Warty strand orchid

Scientific classification
- Kingdom: Plantae
- Clade: Tracheophytes
- Clade: Angiosperms
- Clade: Monocots
- Order: Asparagales
- Family: Orchidaceae
- Subfamily: Epidendroideae
- Genus: Bulbophyllum
- Species: B. lilianae
- Binomial name: Bulbophyllum lilianae Rendle
- Synonyms: Adelopetalum lilianae (Rendle) D.L.Jones & M.A.Clem.; Bulbophyllum revolutum Dockrill & St.Cloud;

= Bulbophyllum lilianae =

- Genus: Bulbophyllum
- Species: lilianae
- Authority: Rendle
- Synonyms: Adelopetalum lilianae (Rendle) D.L.Jones & M.A.Clem., Bulbophyllum revolutum Dockrill & St.Cloud

Species of orchid

Bulbophyllum lilianae, commonly known as the warty strand orchid, is a species of epiphytic or lithophytic orchid that is endemic to tropical North Queensland. It has widely spaced, deeply grooved, dark green to yellowish pseudobulbs, thin but tough, dark green to yellowish leaves and up to three cream-coloured, pale green or reddish flowers with dark red stripes and a pink labellum. It grows on shrubs, trees and rocks, often in exposed situations.

==Description==
Bulbophyllum lilianae is an epiphytic or lithophytic herb with well spaced, deeply grooved, dark green to yellowish pseudobulbs 7-12 mm long and 3 mm wide. There is a single egg-shaped to oblong, thin but tough leaf 12-25 mm long and 6-8 mm wide on the end of the pseudobulb. Up to three bell-shaped, cream-coloured, pale green or reddish flowers with dark red stripes, 4-5 mm long and 6-8 mm wide are arranged a thread-like flowering stem 15-25 mm long. The dorsal sepals is egg-shaped to oblong, 5-7 mm long and 2-3 mm wide. The lateral sepals are egg-shaped and curved, 4.5-6 mm long and 3-4 mm wide and the petals are oblong to egg-shaped, 3-4 mm long and 1-2 mm wide. The labellum is pink, egg-shaped, thick and fleshy, about 3 mm long and 1.5 mm wide.
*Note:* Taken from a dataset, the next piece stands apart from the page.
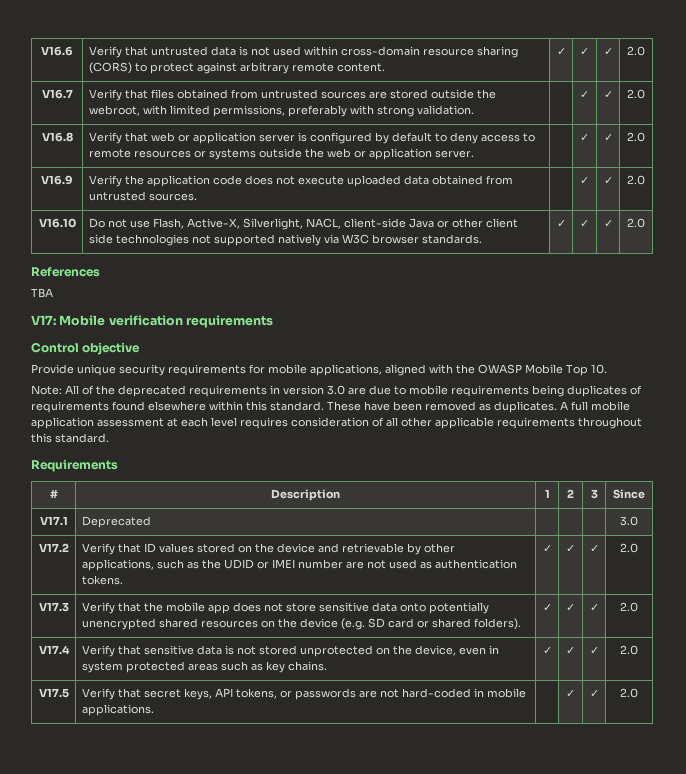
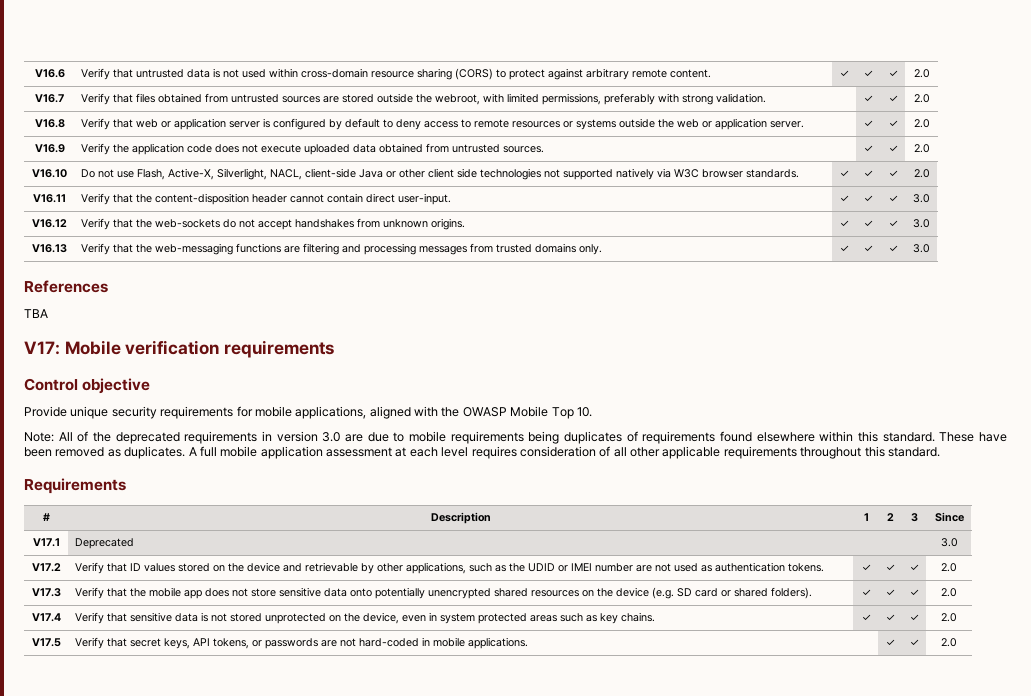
+ V16.11 | Verify that the content-disposition header cannot contain direct user-input. | ✓ | ✓ | ✓ | 3.0
+ V16.12 | Verify that the web-sockets do not accept handshakes from unknown origins. | ✓ | ✓ | ✓ | 3.0
+ V16.13 | Verify that the web-messaging functions are filtering and processing messages from trusted domains only. | ✓ | ✓ | ✓ | 3.0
Flowering occurs between July and September.

==Taxonomy and naming==
Bulbophyllum lilianae was first formally described in 1917 by Alfred Barton Rendle and the description was published in the Journal of Botany, British and Foreign from a specimen collected near the summit of Mount Bellenden Ker.

==Distribution and habitat==
The warty strand orchid grows on shrubs, trees and rocks, often in situations where it is exposed to full sun and wind or mist and fog. It occurs between the Cedar Bay National Park, the Evelyn Tableland and Paluma Range National Park.